Top of LISTED RECORDS

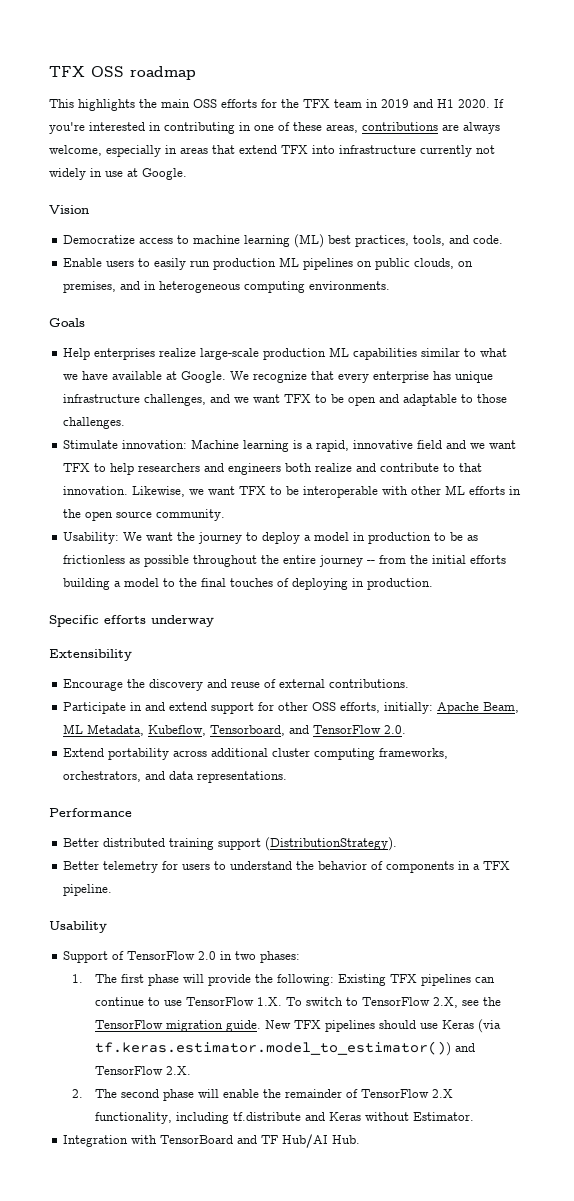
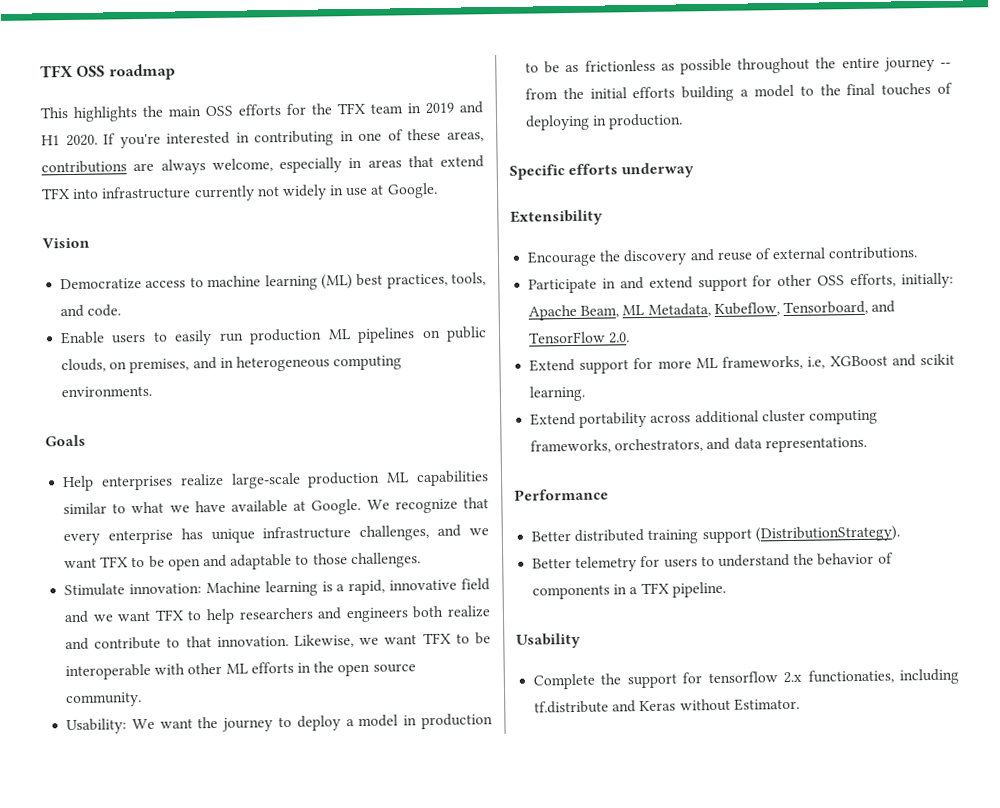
(407, 729) none -> [529,353,955,374] [529,385,586,402] // Extend support for more ML frameworks, i.e, XGBoost and scikit learning.
[63,951,301,963] [72,974,496,986] [95,997,502,1008] [95,1019,502,1033] [95,1041,476,1056] [95,1066,192,1075] [72,1089,454,1101] [95,1112,173,1124] Support of TensorFlow 2.0 in two phases: // 1. The first phase will provide the following: Existing TFX pipelines can continue to use TensorFlow 1.X. To switch to TensorFlow 2.X, see the TensorFlow migration guide. New TFX pipelines should use Keras (via tf.keras.estimator.model_to_estimator()) and TensorFlow 2.X. // 2. The second phase will enable the remainder of TensorFlow 2.X functionality, -> [533,669,894,690] Complete the support for tensorflow 2.x functionaties,
[63,1134,361,1148] // Integration with TensorBoard and TF Hub/AI Hub. -> (800, 704) none

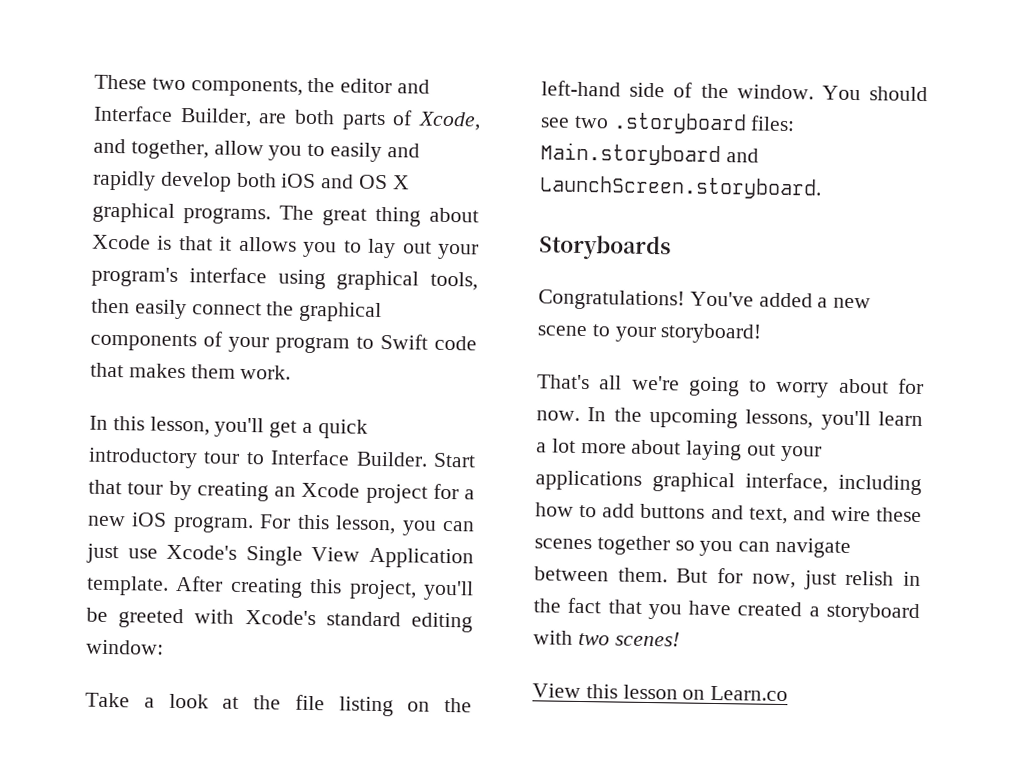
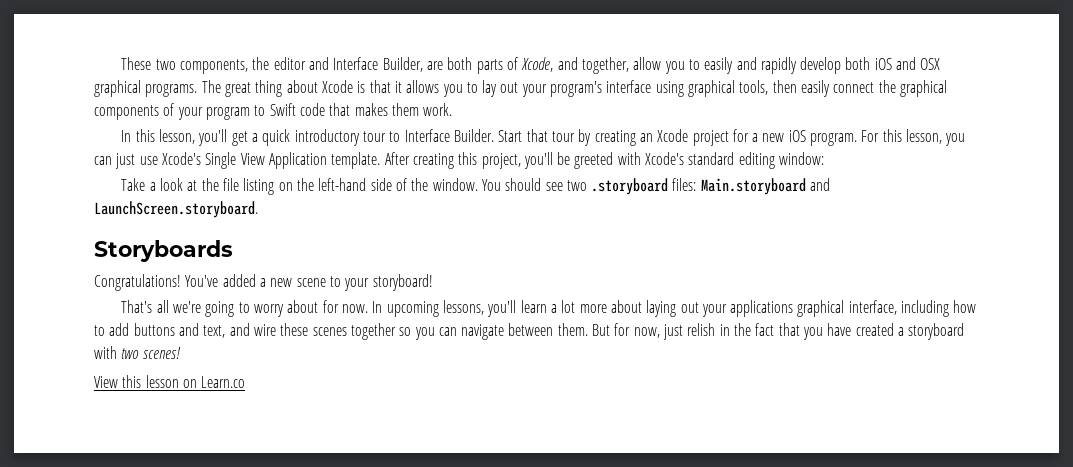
[358,174,410,190] OS X -> [920,58,941,70] OSX
[613,407,642,422] the -> (383, 307) none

Bottom of LISTED RECORDS

■ TASK OBJECTIVE: Please print all the data above word for word. Pictures should not appear in the copy.

■ TASK RESULT:
(407, 729) none -> [529,353,955,374] [529,385,586,402] // Extend support for more ML frameworks, i.e, XGBoost and scikit learning.
[63,951,301,963] [72,974,496,986] [95,997,502,1008] [95,1019,502,1033] [95,1041,476,1056] [95,1066,192,1075] [72,1089,454,1101] [95,1112,173,1124] Support of TensorFlow 2.0 in two phases: // 1. The first phase will provide the following: Existing TFX pipelines can continue to use TensorFlow 1.X. To switch to TensorFlow 2.X, see the TensorFlow migration guide. New TFX pipelines should use Keras (via tf.keras.estimator.model_to_estimator()) and TensorFlow 2.X. // 2. The second phase will enable the remainder of TensorFlow 2.X functionality, -> [533,669,894,690] Complete the support for tensorflow 2.x functionaties,
[63,1134,361,1148] // Integration with TensorBoard and TF Hub/AI Hub. -> (800, 704) none

[358,174,410,190] OS X -> [920,58,941,70] OSX
[613,407,642,422] the -> (383, 307) none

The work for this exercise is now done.